Just curious if there have been others who did a bottom end build on a motor. And during break in. The motor start dripping oil from the backside. It is also burning oil. The warmer the engine is the worse it is. Any hints or tips would be greatly appreciated.




Sent from my iPad using Tapatalk


----------



## UroTuning (Jul 18, 2012)

What weight oil are you using? Have you checked you turbo oil return line?


----------



## Hate-Trix (Sep 30, 2011)

The engine shop said to run 5w30 conventional. And the return is fine. But will give it a once over to see. And thanks for the reply.


----------



## killerbunny (Jul 10, 2008)

Hate-Trix said:


> Just curious if there have been others who did a bottom end build on a motor. And during break in. The motor start dripping oil from the backside. It is also burning oil. The warmer the engine is the worse it is. Any hints or tips would be greatly appreciated.
> 
> 
> 
> ...


-On top of the oil drain, check that it isn't leaking from upper and lower oil pan mating areas.
-When does it burn oil? When driving around or sitting at idle?


----------



## Hate-Trix (Sep 30, 2011)

It burns at idle mostly. Hard to say when driving. And the engine bay smokes at idle and driving. It is a used precision 5431 mfs that i fear wasn't broken in properly.


----------



## killerbunny (Jul 10, 2008)

Hate-Trix said:


> It burns at idle mostly. Hard to say when driving. And the engine bay smokes at idle and driving. It is a used precision 5431 mfs that i fear wasn't broken in properly.

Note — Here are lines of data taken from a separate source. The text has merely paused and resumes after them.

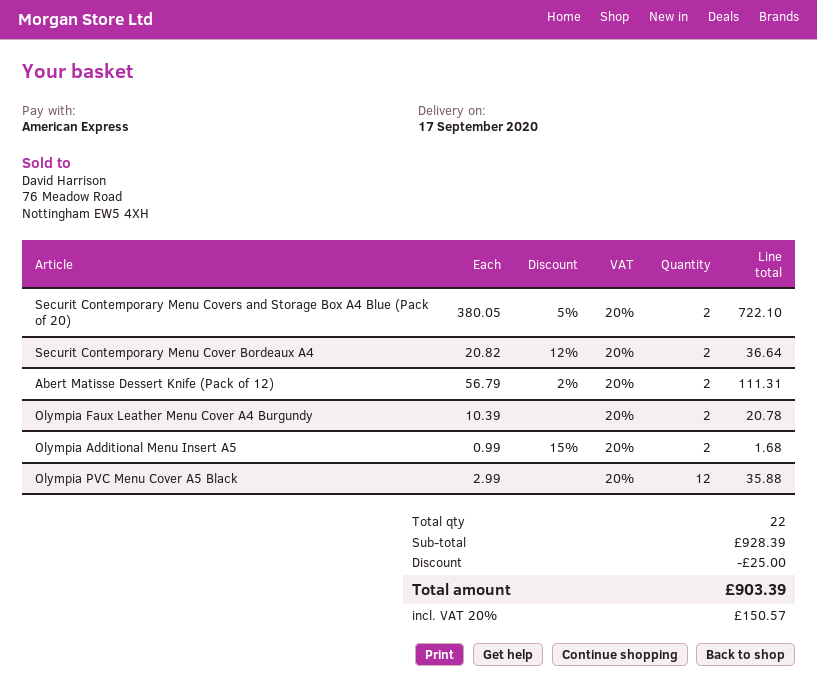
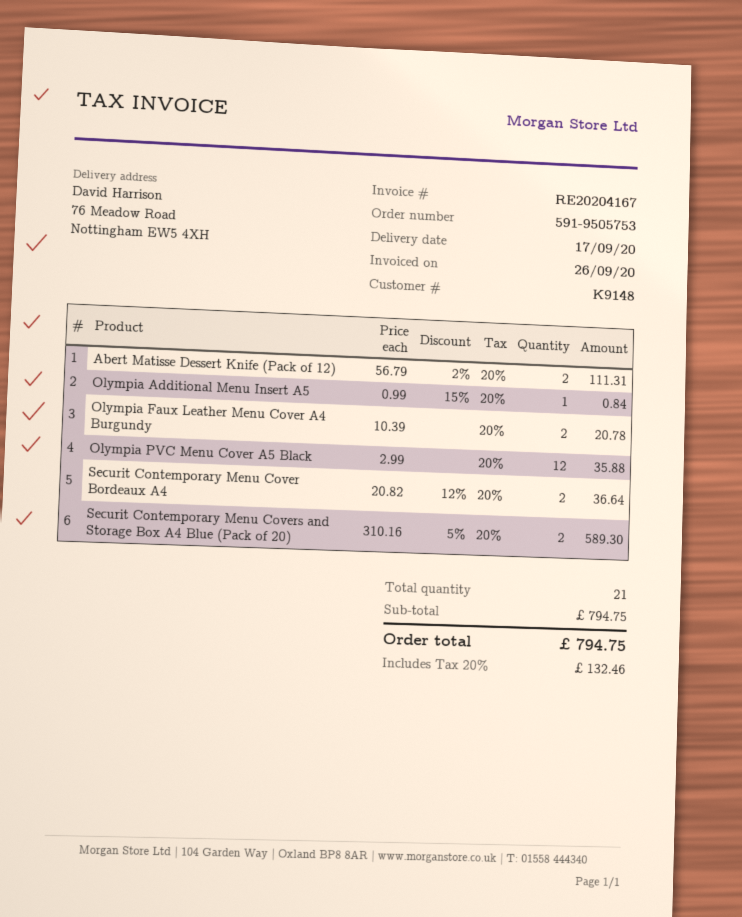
Securit Contemporary Menu Covers and Storage Box A4 Blue (Pack of 20): 2 x 380.05 - 5% = 722.10 -> 2 x 310.16 - 5% = 589.30
Olympia Additional Menu Insert A5: 2 x 0.99 - 15% = 1.68 -> 1 x 0.99 - 15% = 0.84
total quantity: 22 -> 21
subtotal: 928.39 -> 794.75
discount: 25.00 -> none
tax: 20% = 150.57 -> 20% = 132.46
total: 903.39 -> 794.75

Where does your oil drain to? A lot of people running turbo chargers on this motor have issues with the oil drain being below the oil level in the pan, and this causes oil burning/smoking. Smoke in the engine bay may be the oil leak hitting hot exhaust components.


----------



## Hate-Trix (Sep 30, 2011)

I have the oil drain in the upper pan/ windage tray. Was hoping to avoid that possibility. As the previous owner had it into the pan.


----------



## killerbunny (Jul 10, 2008)

you should be fine for draining then, only other turbo related smoking would be that the turbo needs to be rebuilt. Engine wise a lot of things can cause burning, especially on a newly built bottom end. What are the engine specs?


----------



## Hate-Trix (Sep 30, 2011)

killerbunny said:


> you should be fine for draining then, only other turbo related smoking would be that the turbo needs to be rebuilt. Engine wise a lot of things can cause burning, especially on a newly built bottom end. What are the engine specs?


As for engine specs. Its been bored out to fit je 8.5:1 cr pistons. With integrated engineering conecting rods mahle conecting rod bearings. Its the c2 stage 2 full turbo kit from 2012. And i am using united motorsport stage 2 pro maf tune. And 550cc injectors.


----------



## thygreyt (Jun 7, 2009)

Hate-Trix said:


> It burns at idle mostly. Hard to say when driving. And the engine bay smokes at idle and driving. It is a used precision 5431 mfs that i fear wasn't broken in properly.


When i spoke to precision, turbos have no need to be broken in as an engine does.

Any oil burning, leaking would be due to the rebuild itself.

i'd suggest to track the location of the issue, and dissasemble if needed to change/fix whatever may be wrong.

Worst case: are the rings sealing right? no compression issues? was the engine properly bored?


----------



## Hate-Trix (Sep 30, 2011)

thygreyt said:


> When i spoke to precision, turbos have no need to be broken in as an engine does.
> 
> Any oil burning, leaking would be due to the rebuild itself.
> 
> ...


The no break in is a scary process. But i want to say everything is good internally as it is steady at 20 vacuums at idle. And pulls on the low end.


----------



## Hate-Trix (Sep 30, 2011)

I know pulls on the low end isn't a true measure as my buddies engine is running low on cylinder one but still hauls a $$


----------



## GTACanuck (Feb 20, 2009)

Well, I didnt know of any more Ontario 2.5T guys! 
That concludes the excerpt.